Vessel (PS3) Review
Mark Adams / Mar 24th, 2014 No Comments
Vessel is the first game from Strange Loop Games. For the first game to be released by a studio, Vessel is a strange one. It doesn’t have pick-up-and-play qualities and it’s lacking huge budget graphical effects and sounds. Vessel is a puzzle game mixed with platform action. From the beginning, you know you’re in for something different. There are no instructions; players have to use their brain to work out what is going on.
Puzzle games for this generation have been a hit and miss affair, so is Vessel going to be a welcome addition to your PlayStation 3 collection? It looks different, it plays somewhat different and it throws in some interesting game mechanics that mean, in some ways, it’s different than anything else you may have played before.
Vessel starts with minimal introduction to the game. In a Bioshock-esque looking intro, the screen flows through a storyboard filled with various pictures and articles and newspaper cuttings that explain the story of our hero. The main character, Mr. Arkright, is a scientist and inventor who created the Fluros, a species made from liquid that have many qualities, all of which are needed to help players on their quest to complete the game.

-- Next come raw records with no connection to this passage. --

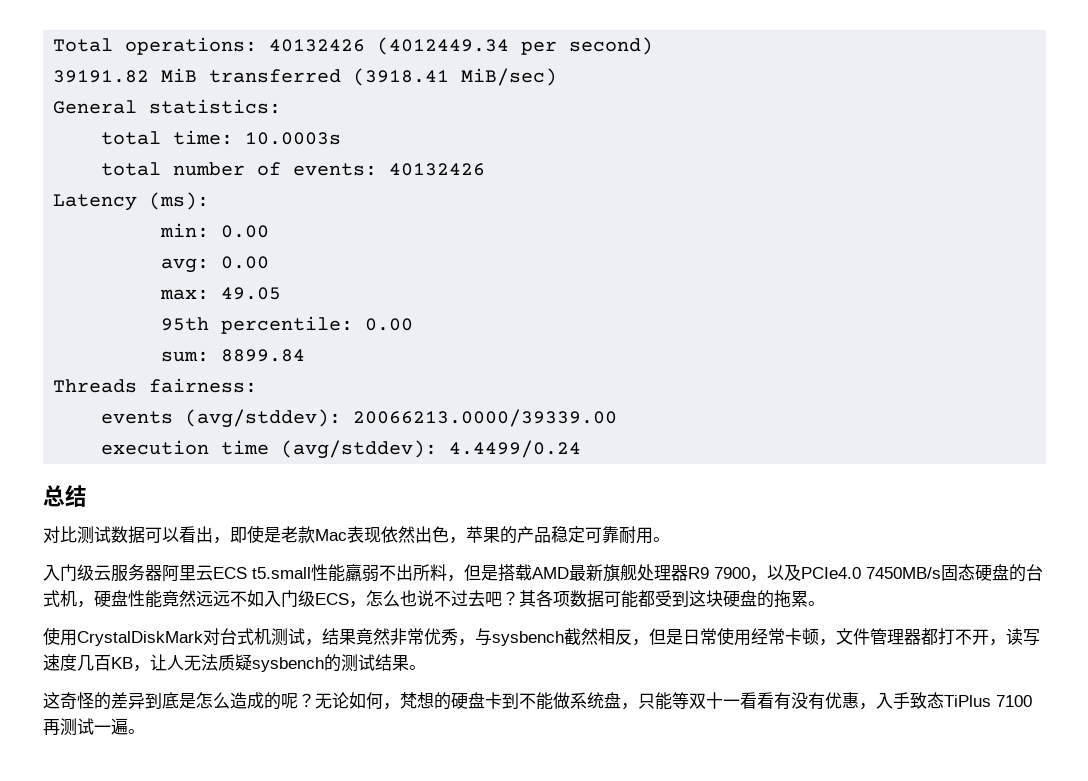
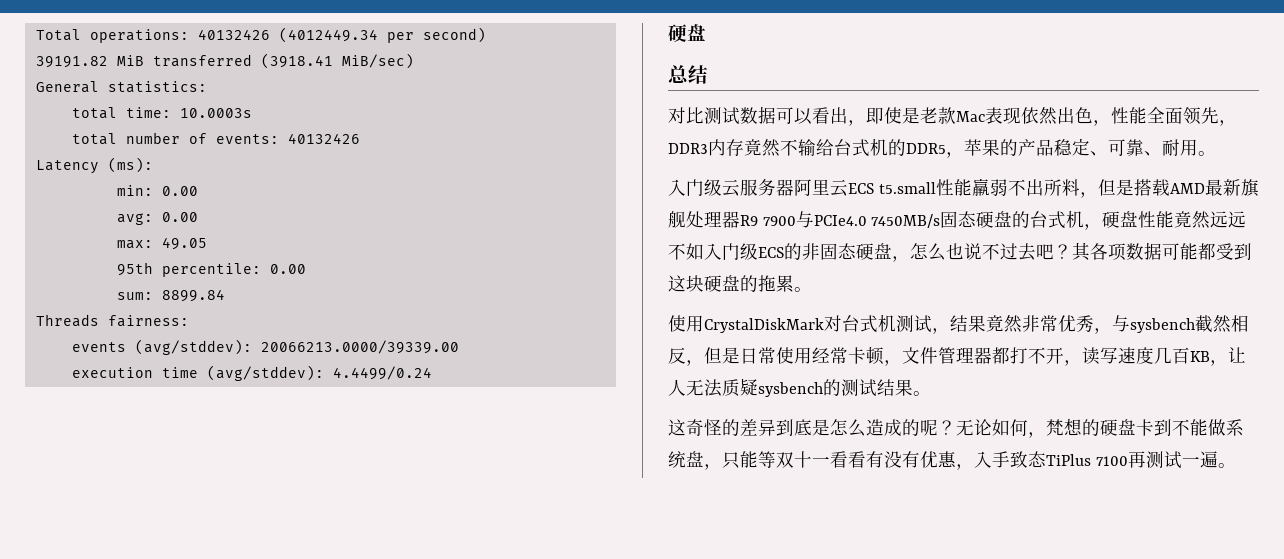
  execution time (avg/stddev): 4.4499/0.24
+ 硬盘
- 对比测试数据可以看出，即使是老款Mac表现依然出色，苹果的产品稳定可靠耐用。
+ 对比测试数据可以看出，即使是老款Mac表现依然出色，性能全面领先，DDR3内存竟然不输给台式机的DDR5，苹果的产品稳定、可靠、耐用。
- 入门级云服务器阿里云ECS t5.small性能羸弱不出所料，但是搭载AMD最新旗舰处理器R9 7900，以及PCIe4.0 7450MB/s固态硬盘的台式机，硬盘性能竟然远远不如入门级ECS，怎么也说不过去吧？
+ 入门级云服务器阿里云ECS t5.small性能羸弱不出所料，但是搭载AMD最新旗舰处理器R9 7900与PCIe4.0 7450MB/s固态硬盘的台式机，硬盘性能竟然远远不如入门级ECS的非固态硬盘，怎么也说不过去吧？

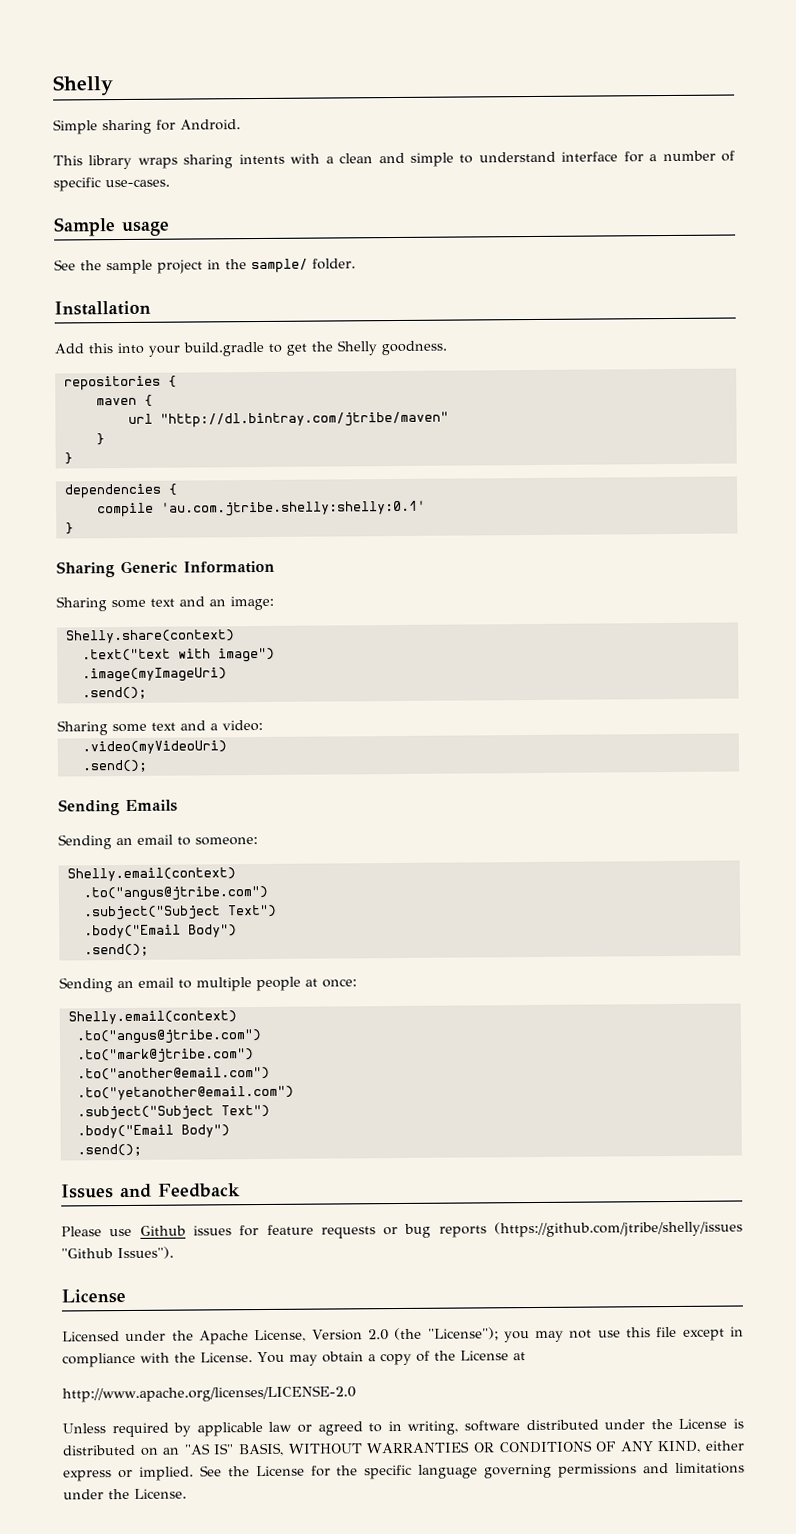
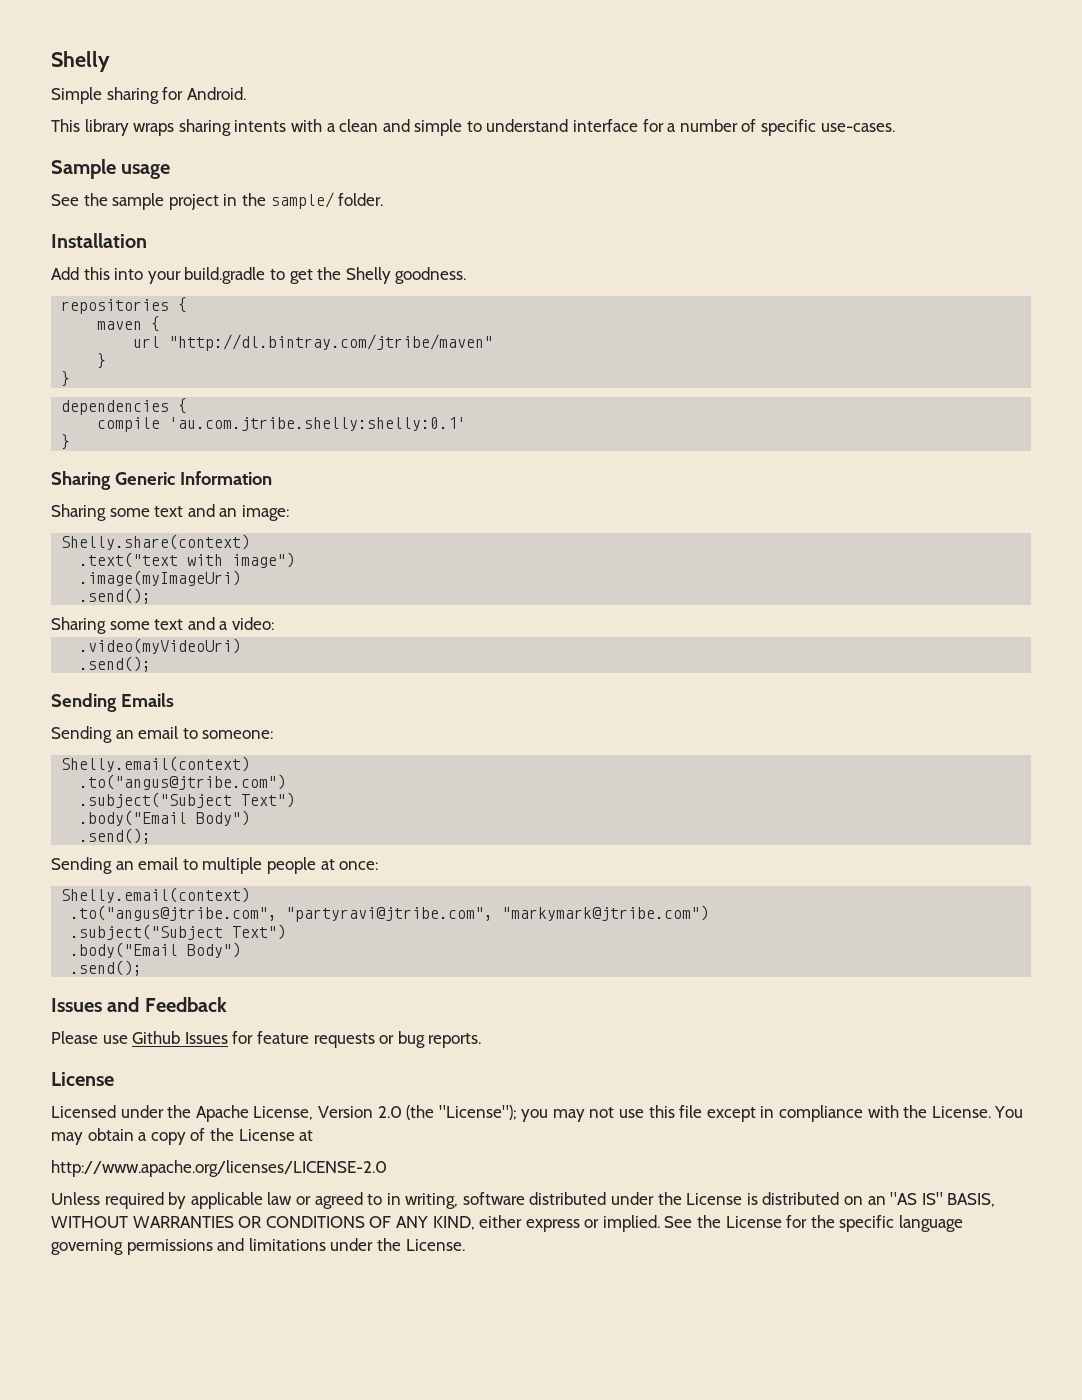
  Sending an email to multiple people at once:
  Shelly.email(context)
- .to("angus@jtribe.com")
- .to("mark@jtribe.com")
- .to("another@email.com")
- .to("yetanother@email.com")
+ .to("angus@jtribe.com", "partyravi@jtribe.com", "markymark@jtribe.com")
- Please use Github issues for feature requests or bug reports (https://github.com/jtribe/shelly/issues "Github Issues").
+ Please use Github Issues for feature requests or bug reports.

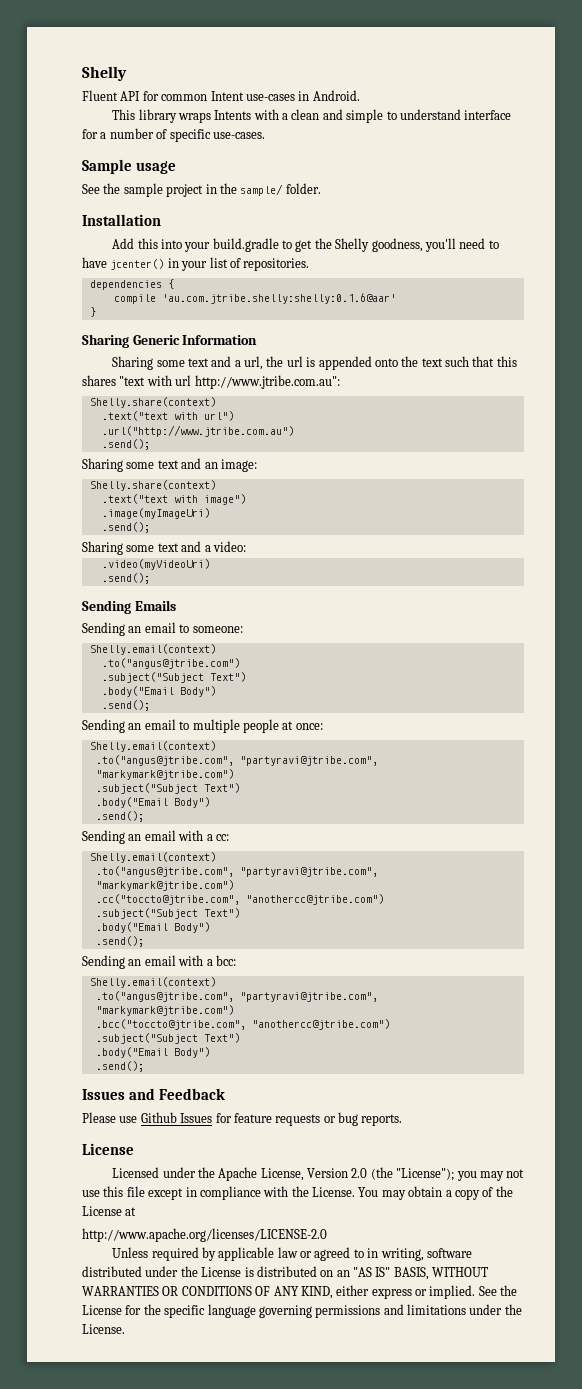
- Simple sharing for Android.
+ Fluent API for common Intent use-cases in Android.
- This library wraps sharing intents with a clean and simple to understand interface for a number of specific use-cases.
+ This library wraps Intents with a clean and simple to understand interface for a number of specific use-cases.
- Add this into your build.gradle to get the Shelly goodness.
- repositories {
- maven {
- url "http://dl.bintray.com/jtribe/maven"
- }
- }
+ Add this into your build.gradle to get the Shelly goodness, you'll need to have jcenter() in your list of repositories.
- compile 'au.com.jtribe.shelly:shelly:0.1'
+ compile 'au.com.jtribe.shelly:shelly:0.1.6@aar'
+ Sharing some text and a url, the url is appended onto the text such that this shares "text with url http://www.jtribe.com.au":
+ Shelly.share(context)
+ .text("text with url")
+ .url("http://www.jtribe.com.au")
+ .send();
+ Sending an email with a cc:
+ Shelly.email(context)
+ .to("angus@jtribe.com", "partyravi@jtribe.com", "markymark@jtribe.com")
+ .cc("toccto@jtribe.com", "anothercc@jtribe.com")
+ .subject("Subject Text")
+ .body("Email Body")
+ .send();
+ Sending an email with a bcc:
+ Shelly.email(context)
+ .to("angus@jtribe.com", "partyravi@jtribe.com", "markymark@jtribe.com")
+ .bcc("toccto@jtribe.com", "anothercc@jtribe.com")
+ .subject("Subject Text")
+ .body("Email Body")
+ .send();

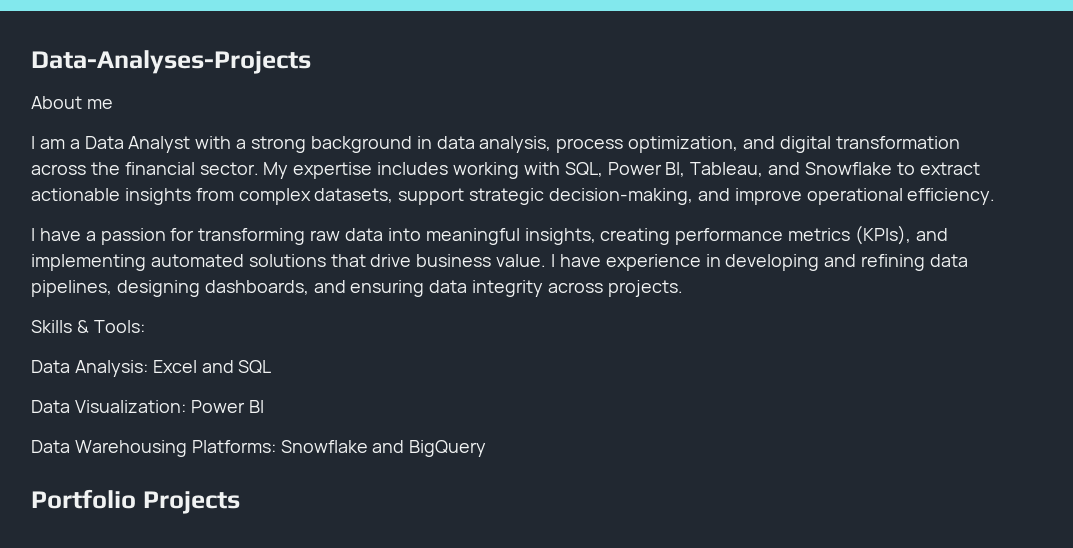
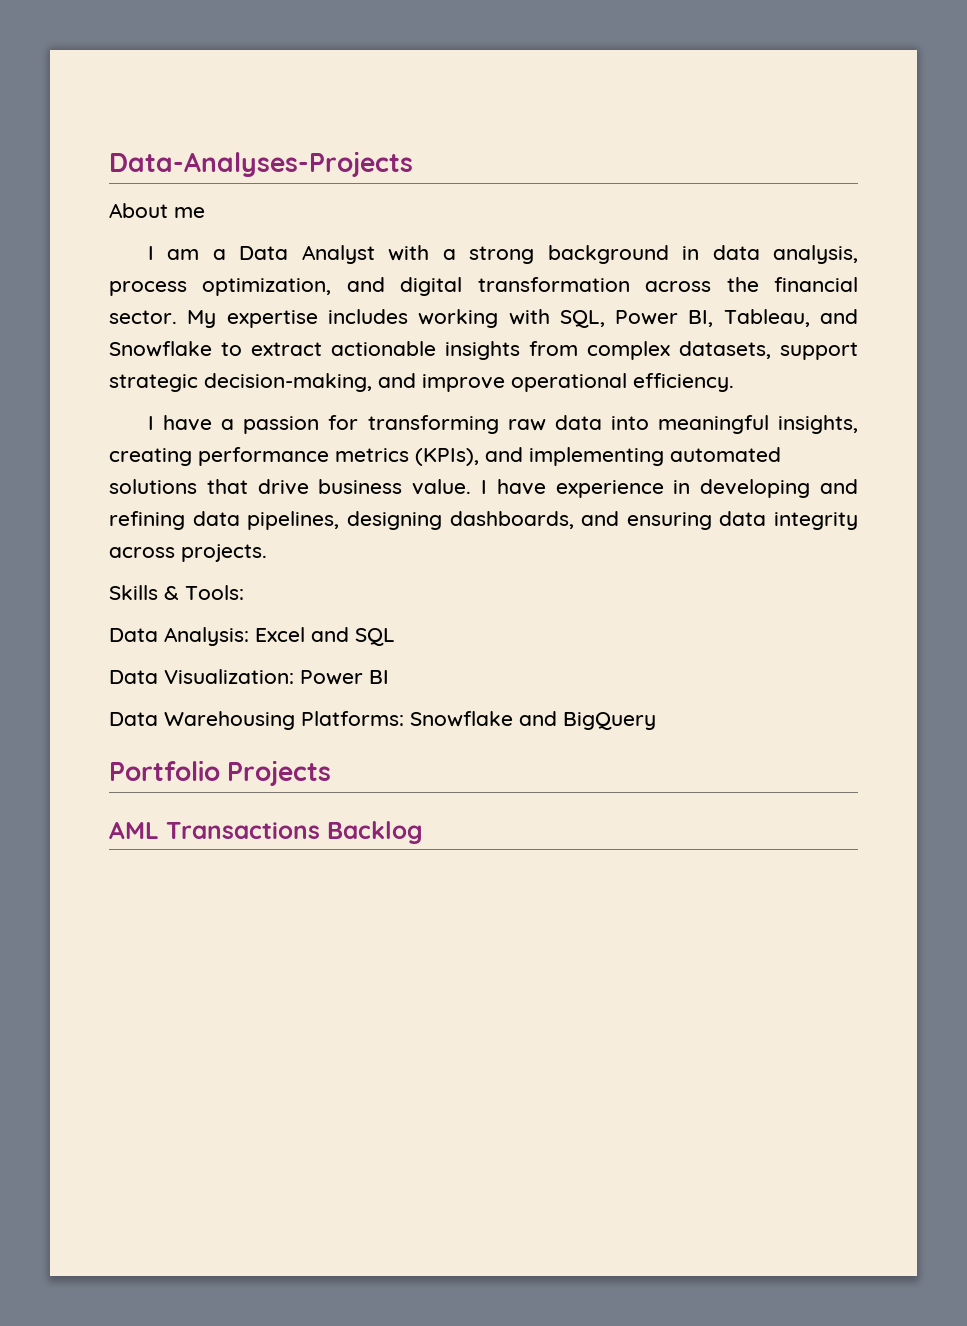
+ AML Transactions Backlog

The first time you pick up the game, you won’t have a clue what is going on. Players will move the character through dark screens with seemingly nothing much happening. These opening minutes could be an attempt to allow players to get used to the ridiculously dark playing area, but it’s something their eyes will not get used to. It could also be a way for the game to give players the feel for how the character moves and jumps. Either way, it is a frustrating way to start the game.
Once into the game, players must work out how to create Fluros. These little characters are there to help Mr. Arkright on his quest. They are usually created by turning some kind of dial in order to drop water, then pressing some buttons in order to mix in seeds.
Each Fluro you create will help you by acting in a certain way. Some will come with you, some will push buttons, some will swing on things and others do various things to help you out. They are not invulnerable though, and can be destroyed when touched or crushed during clumsy movements while turning cogs or accidentally jumping into them.
That really is the premise to the entire game – move from one large puzzle to the next large puzzle. Levers will need to be pushed in the right directions, cogs turned and more, all opening up a way to progress to the next level. There is little on screen to let players know what they are doing right or wrong, but players should keep an eye out for changing colored lights and levers.
Mr. Arkright handles fairly well, although climbing ladders can be a task as players must be pin-point accurate while ascending or descending. Players will quite often bang the character’s head or miss ladders or obstacles due to the game’s darkness.
Persist with the game though, and there is a lot to do. Vessel offers a genuine challenge for those who enjoy a good puzzle day. Other than the few annoyances in the game, Vessel is well thought out with some great physics and liquid based puzzles.
Vessel has a very dark and somewhat cyberpunk look. Graphics are beautifully drawn and lighting effects are nothing short of superb. However, as mentioned throughout the review, Vessels visuals are extremely dark. With Gamma on the game turned up full and the brightness on the TV turned up, it is still a strain on the eyes.
If the darkness isn’t enough to grapple with, the game features sections that bring the whole puzzle into view, shrinking characters on the screen. In theory, seeing everything on screen at once is a good idea. However, the small characters combined with the darkness of the graphics becomes quite frustrating to play with.
That said, the graphical style and animations are impressive. The scaling works well and the whole playing experience is smooth. Liquids react realistically, as do the physics of the character and the objects that he moves.
You know a games music is good when it blends in perfectly with the action. On the first run through of the game, players might not even notice any sound. The sound is ambient and full of meaning. It suits the game perfectly because it’s low-key but well represented.
The same can be said about the game’s sound effects. They all sound exactly as you would expect them and are well produced.
Vessel will appeal to people who like puzzle games, like spooky Cyberpunk settings and backdrops, and like to play games in the dark to appreciate a well produced soundtrack. Vessel is not for everyone and many will find the lack of any meaningful on-screen help a nightmare.
Puzzles are well played out and can be challenging and genuinely fun to crack. Finding out what a new Fluro can do is exciting. Working things out for yourself may sound old-fashioned, but it can give your brain a nice little workout. Vessel should be regarded like a fine wine. While not appreciated by everyone for its taste, it is something special.